Part 2 of a multi-part series concluding 24 days from now, more or less
Part 1 | Part 2 | Part 3 | Part 4 | Part 5
Imagine this, if you will: Netflix asks you to rate 10 movies you saw in the last month. Then they give you a magic black box with a computer inside. Into that black box they feed 10 entries which include your name, names of the movies you watched, and when you rated the movies. For five of these entries, they include your rating for the movie. Then they ask the black box to predict, as best as it can, the rating you gave the other five movies. This is essentially what Netflix is paying $1 million for: a system that on average gets +/- .8558 away from the actual user rating. It doesn’t sound very exciting when abstracted that way, and perhaps we do it some injustice because it actually requires a sophisticated algorithm, but this is what the Netflix Prize is all about.
So the question remains: does increasing a computer’s predictive accuracy by 10% on this very narrow question equate to improving a recommendation system by the same amount? We think not. Recommendations encompass a lot more than a user’s ratings about movies already seen. Most importantly, the Netflix Prize neglects to ask the question of its contestants: how well can your algorithm recommend new movies to users?

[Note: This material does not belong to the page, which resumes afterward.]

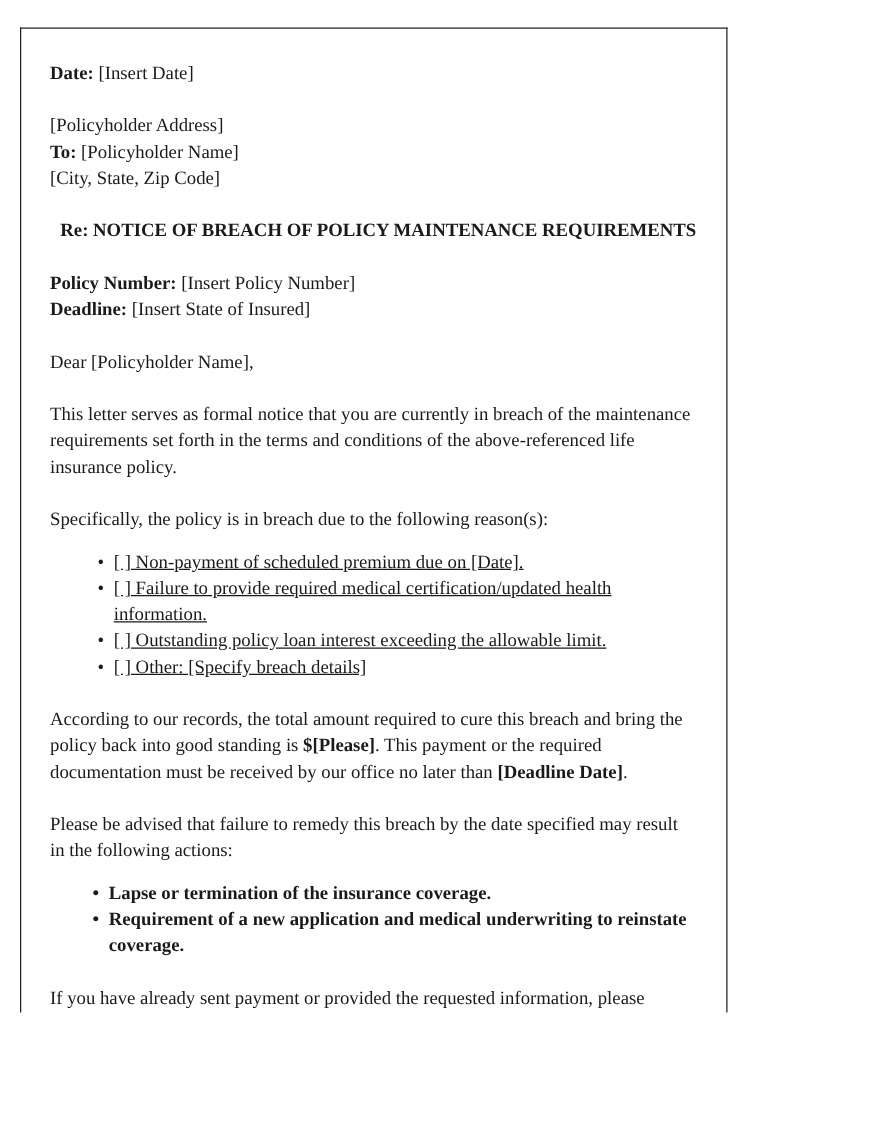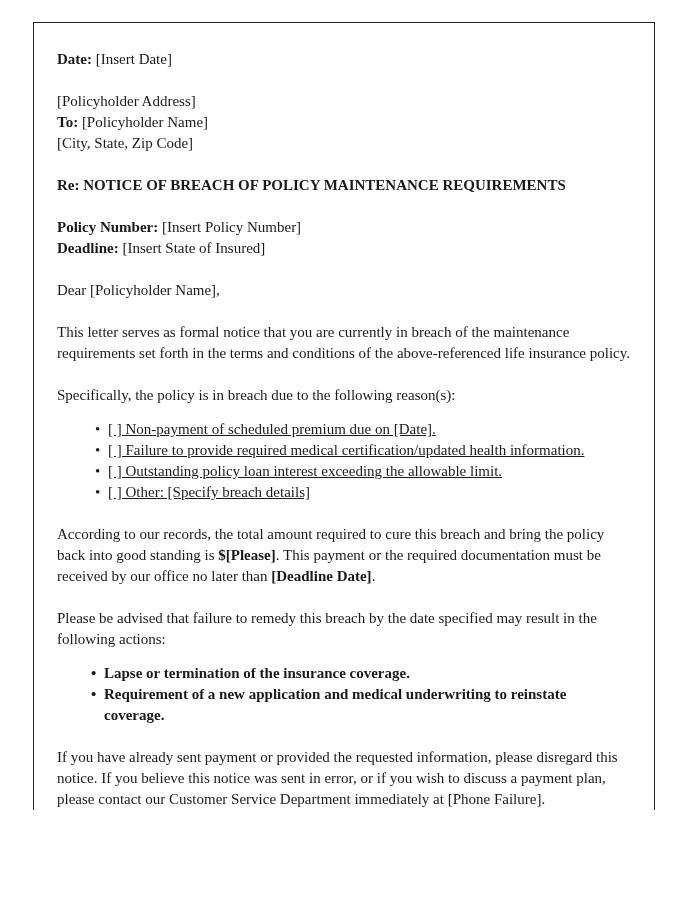"Date: [Insert Date]" .page-frame { left: 33px -> 16px; width: 622px -> 566px }
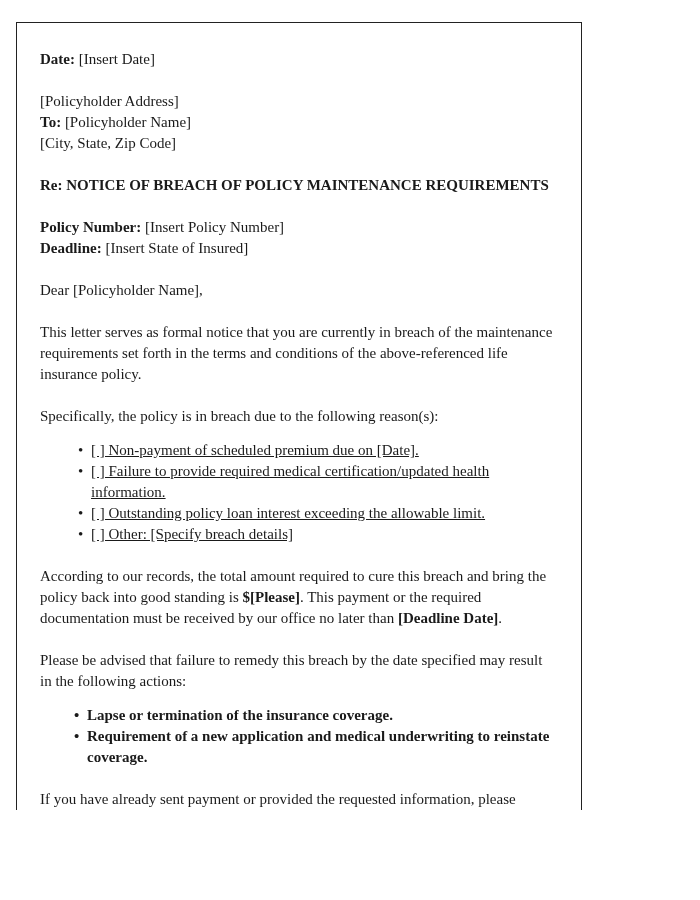"Re: NOTICE OF BREACH OF" .heading-re { text-align: none -> right }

This is the goal for which every recommendation system strives: the ability to surprise, astound, and delight a user by suggesting a movie yet unseen by them. And to keep them coming back for more. In contrast, it does very little to remind them of how they rated something they have seen.
People love to discover new movies in the same way they love to hear new music; and even for the most voracious consumers, there will always be undiscovered territory. But how can a machine (in this case, our “magic black box”) which only specializes in telling you how much you liked something you’ve already seen also tell you how much you will like something you haven’t yet heard of? Although these two things are sometimes related, they aren’t always so.
The assumption underlying the Netflix data exercise is that an algorithm which can accurately predict how you will rate movies you have already seen will have the same predictive accuracy on a dataset of movies you have yet to watch. In the case where a large percentage of the audience has watched the same movies, this works well. But the assumption breaks down when we try to make predictions on movies that rarely appear together on viewers’ watched lists. From a product perspective, this hampers the ability to make recommendations to adventurous viewers and find interesting choices that lie outside the obvious list of related items.
For example, in the dialogue from Part 1 of this series, Socrates finds out that Crito really liked The Shawshank Redemption; in fact, he gave it 4 out of 5 stars. From this, Socrates (our little black box) could extrapolate that Crito really likes movies about jail or jailbreaks; or movies with Morgan Freeman; or movies based on Stephen King stories. But Socrates, as he is designed, cannot interpret anything beyond the 1-5 rating given by Crito and thus his recommendation power is severely limited. By design, he misses the point when Crito mentions his love of a good jailbreak movie and can’t do anything with that very valuable information (we’ll look in more depth at ways of eliciting preference without 1-5 ratings in a future article). Socrates will evenly weight recommendations of unseen movies like The Great Escape, Driving Miss Daisy, and Children of the Corn when, really, he should give The Great Escape and other jailbreak movies much more weight than anything else. Furthermore, Socrates could lose Crito’s trust by recommending him something entirely awry. Children of the Corn is enough to scare anyone off, generally.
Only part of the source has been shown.